ANALYZING THE INFLUENCE OF AI IN PREDICTIVE ANALYTICS FOR MENTAL HEALTH AND ITS IMPACT ON EARLY INTERVENTION, ANXIETY LEVELS, AND TREATMENT ADHERENCE
Keywords:
AI, mental health, anxiety, treatment adherence, university studentsAbstract
This study aimed to investigate the impact of AI-driven predictive analytics on mental health outcomes, particularly anxiety levels, treatment adherence, and early intervention efficacy among university students. Given the rising mental health challenges in academic settings, understanding the role of technology in enhancing interventions is increasingly relevant.
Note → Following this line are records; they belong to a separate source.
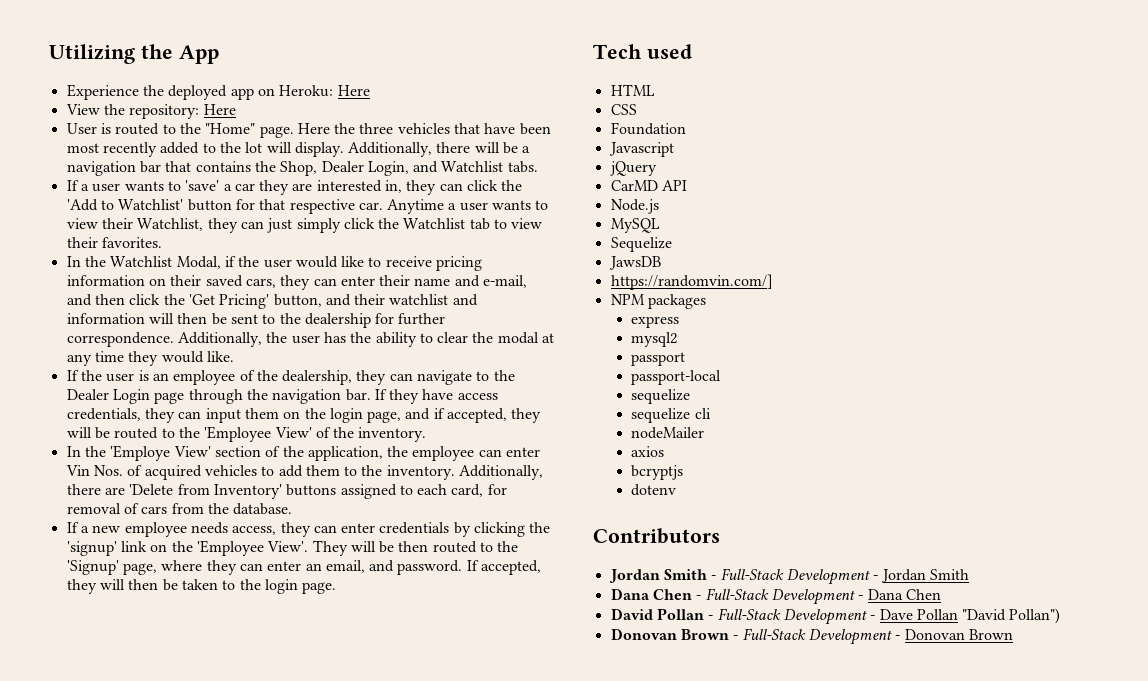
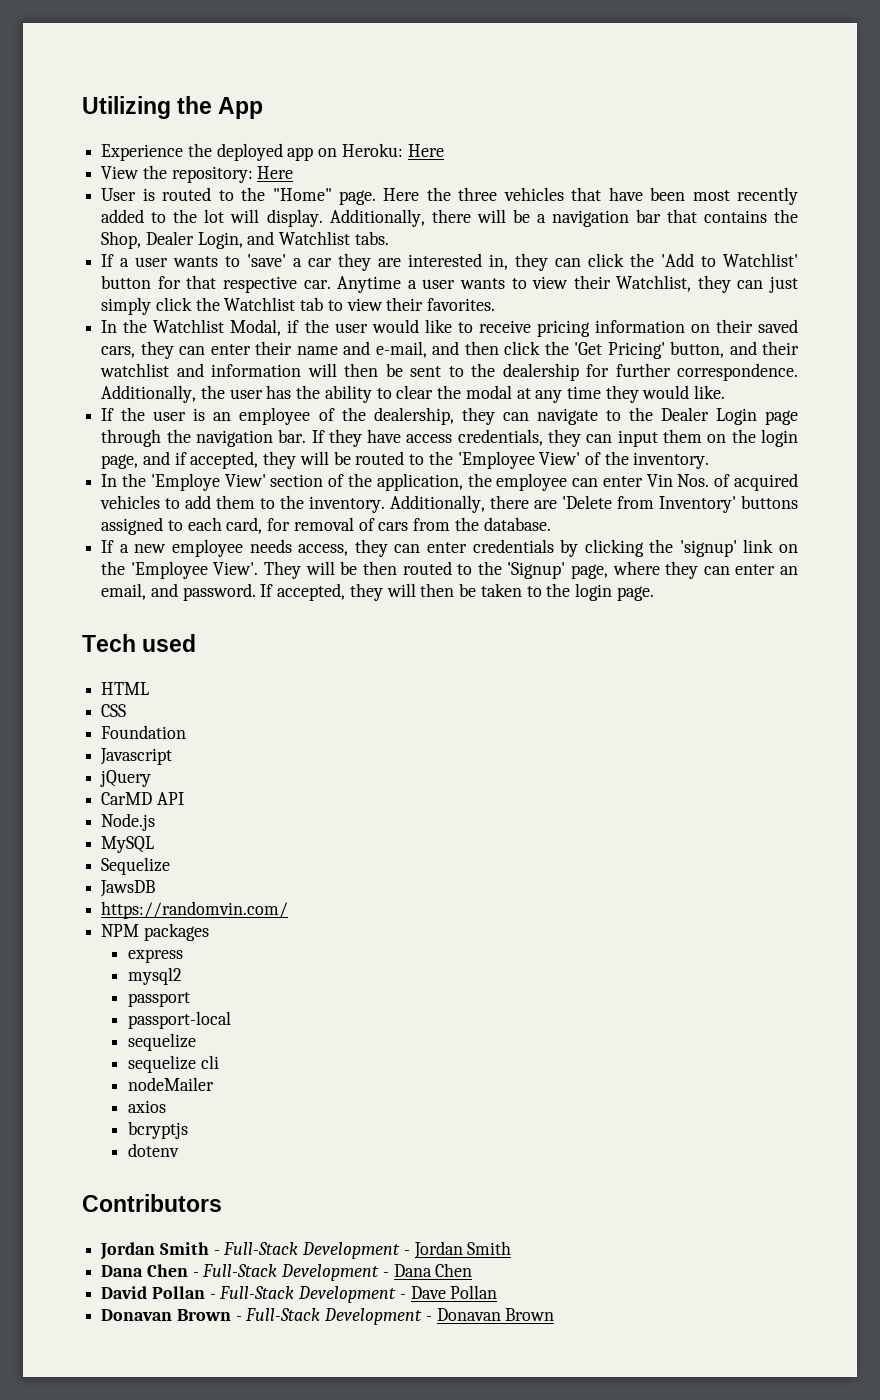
- https://randomvin.com/]
+ https://randomvin.com/
- David Pollan - Full-Stack Development - Dave Pollan "David Pollan")
- Donovan Brown - Full-Stack Development - Donovan Brown
+ David Pollan - Full-Stack Development - Dave Pollan
+ Donavan Brown - Full-Stack Development - Donavan Brown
Grounded in existing literature that supports the efficacy of technology in mental health care, particularly through the lens of the Technology Acceptance Model (TAM), the research utilized a quantitative design with a sample of 200 students from three universities in Pakistan. TAM posits that perceived ease of use and perceived usefulness significantly influence user acceptance of technology, providing a framework for understanding how students engage with AI tools. Data were collected using standardized self-report measures and analyzed with statistical techniques such as t-tests and ANOVA. Results indicated that the experimental group using AI tools experienced a significant reduction in anxiety levels, with scores decreasing from a mean of 15.1 to 7.5 (p < .001), alongside improved treatment adherence. These findings suggest that AI interventions can effectively enhance mental health support in university settings. However, limitations such as the restricted sample size and potential biases from self-reported measures should be acknowledged. Future research should focus on longitudinal studies to assess long-term effects and explore the integration of AI tools across diverse populations. In conclusion, this research contributes to understanding technology's role in mental health, highlighting its potential to improve outcomes and support systems for students.